[AIM OF THE TASK]
Repeat the entries exactly, keeping every line as it is.

[SOURCE RECORDS]
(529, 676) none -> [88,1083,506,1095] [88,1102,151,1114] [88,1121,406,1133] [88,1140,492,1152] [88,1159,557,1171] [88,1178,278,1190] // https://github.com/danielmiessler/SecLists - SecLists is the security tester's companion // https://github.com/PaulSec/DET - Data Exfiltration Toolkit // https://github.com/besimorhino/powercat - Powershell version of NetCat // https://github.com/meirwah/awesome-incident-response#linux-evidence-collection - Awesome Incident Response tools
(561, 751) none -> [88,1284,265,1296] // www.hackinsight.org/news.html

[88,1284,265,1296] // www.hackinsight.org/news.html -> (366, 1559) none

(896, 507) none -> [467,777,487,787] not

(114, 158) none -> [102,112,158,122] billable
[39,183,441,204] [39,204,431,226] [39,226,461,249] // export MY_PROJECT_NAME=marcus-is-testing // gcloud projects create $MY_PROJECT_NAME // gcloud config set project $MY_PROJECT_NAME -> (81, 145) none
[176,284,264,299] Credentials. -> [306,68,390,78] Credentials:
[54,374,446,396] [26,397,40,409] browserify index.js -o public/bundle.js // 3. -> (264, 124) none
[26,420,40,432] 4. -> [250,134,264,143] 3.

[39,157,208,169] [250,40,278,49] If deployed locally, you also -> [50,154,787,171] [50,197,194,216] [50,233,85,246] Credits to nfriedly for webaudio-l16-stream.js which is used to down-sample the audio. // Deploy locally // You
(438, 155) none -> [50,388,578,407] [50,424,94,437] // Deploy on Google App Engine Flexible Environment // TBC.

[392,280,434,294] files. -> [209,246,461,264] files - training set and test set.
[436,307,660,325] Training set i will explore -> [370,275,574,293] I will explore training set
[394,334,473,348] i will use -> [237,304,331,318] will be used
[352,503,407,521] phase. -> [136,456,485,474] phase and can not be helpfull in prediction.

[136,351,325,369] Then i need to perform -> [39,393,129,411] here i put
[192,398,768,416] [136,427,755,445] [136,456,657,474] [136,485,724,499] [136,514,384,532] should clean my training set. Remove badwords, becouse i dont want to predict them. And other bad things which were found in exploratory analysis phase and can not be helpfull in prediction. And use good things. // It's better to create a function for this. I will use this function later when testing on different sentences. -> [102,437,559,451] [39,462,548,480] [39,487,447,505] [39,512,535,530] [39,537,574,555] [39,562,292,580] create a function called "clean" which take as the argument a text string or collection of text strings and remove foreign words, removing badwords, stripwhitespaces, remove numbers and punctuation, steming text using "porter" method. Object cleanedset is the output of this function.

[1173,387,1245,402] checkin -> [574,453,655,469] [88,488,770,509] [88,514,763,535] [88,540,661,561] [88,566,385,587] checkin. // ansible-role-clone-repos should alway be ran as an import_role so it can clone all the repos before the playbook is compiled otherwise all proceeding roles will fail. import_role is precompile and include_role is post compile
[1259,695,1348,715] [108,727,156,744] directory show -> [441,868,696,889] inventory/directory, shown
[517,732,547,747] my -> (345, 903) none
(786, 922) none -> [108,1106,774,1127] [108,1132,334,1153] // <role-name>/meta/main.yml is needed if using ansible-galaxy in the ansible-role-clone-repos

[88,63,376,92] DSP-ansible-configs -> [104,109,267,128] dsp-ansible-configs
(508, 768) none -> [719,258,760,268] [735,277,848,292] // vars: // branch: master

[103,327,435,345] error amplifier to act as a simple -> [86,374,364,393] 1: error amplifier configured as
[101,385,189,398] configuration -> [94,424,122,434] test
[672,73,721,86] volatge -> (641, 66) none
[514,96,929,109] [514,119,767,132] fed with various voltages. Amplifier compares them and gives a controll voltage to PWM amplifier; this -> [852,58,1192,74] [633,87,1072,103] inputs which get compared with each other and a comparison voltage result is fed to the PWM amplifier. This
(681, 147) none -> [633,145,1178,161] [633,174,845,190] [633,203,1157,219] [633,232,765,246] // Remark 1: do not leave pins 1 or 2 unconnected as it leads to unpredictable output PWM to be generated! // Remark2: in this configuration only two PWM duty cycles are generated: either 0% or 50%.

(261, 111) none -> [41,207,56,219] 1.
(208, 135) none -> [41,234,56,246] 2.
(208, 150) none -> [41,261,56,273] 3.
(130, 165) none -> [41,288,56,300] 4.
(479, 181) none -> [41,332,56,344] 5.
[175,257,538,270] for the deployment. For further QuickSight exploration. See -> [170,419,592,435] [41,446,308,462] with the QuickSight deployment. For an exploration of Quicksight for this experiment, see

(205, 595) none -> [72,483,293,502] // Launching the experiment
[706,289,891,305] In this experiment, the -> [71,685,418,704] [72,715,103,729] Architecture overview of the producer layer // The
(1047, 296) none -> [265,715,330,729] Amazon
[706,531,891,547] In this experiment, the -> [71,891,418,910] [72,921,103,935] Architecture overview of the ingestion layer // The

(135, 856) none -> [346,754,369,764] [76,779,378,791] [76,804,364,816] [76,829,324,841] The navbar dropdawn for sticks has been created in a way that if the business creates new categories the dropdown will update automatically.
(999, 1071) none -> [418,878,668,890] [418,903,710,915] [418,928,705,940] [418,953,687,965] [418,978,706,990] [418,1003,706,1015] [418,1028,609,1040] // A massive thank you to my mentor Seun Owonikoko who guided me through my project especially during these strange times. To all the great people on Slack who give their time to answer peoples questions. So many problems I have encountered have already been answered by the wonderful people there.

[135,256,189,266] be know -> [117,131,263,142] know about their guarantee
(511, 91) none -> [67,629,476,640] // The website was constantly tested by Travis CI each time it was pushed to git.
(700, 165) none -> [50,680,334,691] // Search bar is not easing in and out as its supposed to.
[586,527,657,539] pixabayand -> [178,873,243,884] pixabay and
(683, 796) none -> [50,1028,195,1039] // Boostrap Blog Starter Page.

[EXERCISE RESPONSE]
(529, 676) none -> [88,1083,506,1095] [88,1102,151,1114] [88,1121,406,1133] [88,1140,492,1152] [88,1159,557,1171] [88,1178,278,1190] // https://github.com/danielmiessler/SecLists - SecLists is the security tester's companion // https://github.com/PaulSec/DET - Data Exfiltration Toolkit // https://github.com/besimorhino/powercat - Powershell version of NetCat // https://github.com/meirwah/awesome-incident-response#linux-evidence-collection - Awesome Incident Response tools
(561, 751) none -> [88,1284,265,1296] // www.hackinsight.org/news.html

[88,1284,265,1296] // www.hackinsight.org/news.html -> (366, 1559) none

(896, 507) none -> [467,777,487,787] not

(114, 158) none -> [102,112,158,122] billable
[39,183,441,204] [39,204,431,226] [39,226,461,249] // export MY_PROJECT_NAME=marcus-is-testing // gcloud projects create $MY_PROJECT_NAME // gcloud config set project $MY_PROJECT_NAME -> (81, 145) none
[176,284,264,299] Credentials. -> [306,68,390,78] Credentials:
[54,374,446,396] [26,397,40,409] browserify index.js -o public/bundle.js // 3. -> (264, 124) none
[26,420,40,432] 4. -> [250,134,264,143] 3.

[39,157,208,169] [250,40,278,49] If deployed locally, you also -> [50,154,787,171] [50,197,194,216] [50,233,85,246] Credits to nfriedly for webaudio-l16-stream.js which is used to down-sample the audio. // Deploy locally // You
(438, 155) none -> [50,388,578,407] [50,424,94,437] // Deploy on Google App Engine Flexible Environment // TBC.

[392,280,434,294] files. -> [209,246,461,264] files - training set and test set.
[436,307,660,325] Training set i will explore -> [370,275,574,293] I will explore training set
[394,334,473,348] i will use -> [237,304,331,318] will be used
[352,503,407,521] phase. -> [136,456,485,474] phase and can not be helpfull in prediction.

[136,351,325,369] Then i need to perform -> [39,393,129,411] here i put
[192,398,768,416] [136,427,755,445] [136,456,657,474] [136,485,724,499] [136,514,384,532] should clean my training set. Remove badwords, becouse i dont want to predict them. And other bad things which were found in exploratory analysis phase and can not be helpfull in prediction. And use good things. // It's better to create a function for this. I will use this function later when testing on different sentences. -> [102,437,559,451] [39,462,548,480] [39,487,447,505] [39,512,535,530] [39,537,574,555] [39,562,292,580] create a function called "clean" which take as the argument a text string or collection of text strings and remove foreign words, removing badwords, stripwhitespaces, remove numbers and punctuation, steming text using "porter" method. Object cleanedset is the output of this function.

[1173,387,1245,402] checkin -> [574,453,655,469] [88,488,770,509] [88,514,763,535] [88,540,661,561] [88,566,385,587] checkin. // ansible-role-clone-repos should alway be ran as an import_role so it can clone all the repos before the playbook is compiled otherwise all proceeding roles will fail. import_role is precompile and include_role is post compile
[1259,695,1348,715] [108,727,156,744] directory show -> [441,868,696,889] inventory/directory, shown
[517,732,547,747] my -> (345, 903) none
(786, 922) none -> [108,1106,774,1127] [108,1132,334,1153] // <role-name>/meta/main.yml is needed if using ansible-galaxy in the ansible-role-clone-repos

[88,63,376,92] DSP-ansible-configs -> [104,109,267,128] dsp-ansible-configs
(508, 768) none -> [719,258,760,268] [735,277,848,292] // vars: // branch: master

[103,327,435,345] error amplifier to act as a simple -> [86,374,364,393] 1: error amplifier configured as
[101,385,189,398] configuration -> [94,424,122,434] test
[672,73,721,86] volatge -> (641, 66) none
[514,96,929,109] [514,119,767,132] fed with various voltages. Amplifier compares them and gives a controll voltage to PWM amplifier; this -> [852,58,1192,74] [633,87,1072,103] inputs which get compared with each other and a comparison voltage result is fed to the PWM amplifier. This
(681, 147) none -> [633,145,1178,161] [633,174,845,190] [633,203,1157,219] [633,232,765,246] // Remark 1: do not leave pins 1 or 2 unconnected as it leads to unpredictable output PWM to be generated! // Remark2: in this configuration only two PWM duty cycles are generated: either 0% or 50%.

(261, 111) none -> [41,207,56,219] 1.
(208, 135) none -> [41,234,56,246] 2.
(208, 150) none -> [41,261,56,273] 3.
(130, 165) none -> [41,288,56,300] 4.
(479, 181) none -> [41,332,56,344] 5.
[175,257,538,270] for the deployment. For further QuickSight exploration. See -> [170,419,592,435] [41,446,308,462] with the QuickSight deployment. For an exploration of Quicksight for this experiment, see

(205, 595) none -> [72,483,293,502] // Launching the experiment
[706,289,891,305] In this experiment, the -> [71,685,418,704] [72,715,103,729] Architecture overview of the producer layer // The
(1047, 296) none -> [265,715,330,729] Amazon
[706,531,891,547] In this experiment, the -> [71,891,418,910] [72,921,103,935] Architecture overview of the ingestion layer // The

(135, 856) none -> [346,754,369,764] [76,779,378,791] [76,804,364,816] [76,829,324,841] The navbar dropdawn for sticks has been created in a way that if the business creates new categories the dropdown will update automatically.
(999, 1071) none -> [418,878,668,890] [418,903,710,915] [418,928,705,940] [418,953,687,965] [418,978,706,990] [418,1003,706,1015] [418,1028,609,1040] // A massive thank you to my mentor Seun Owonikoko who guided me through my project especially during these strange times. To all the great people on Slack who give their time to answer peoples questions. So many problems I have encountered have already been answered by the wonderful people there.

[135,256,189,266] be know -> [117,131,263,142] know about their guarantee
(511, 91) none -> [67,629,476,640] // The website was constantly tested by Travis CI each time it was pushed to git.
(700, 165) none -> [50,680,334,691] // Search bar is not easing in and out as its supposed to.
[586,527,657,539] pixabayand -> [178,873,243,884] pixabay and
(683, 796) none -> [50,1028,195,1039] // Boostrap Blog Starter Page.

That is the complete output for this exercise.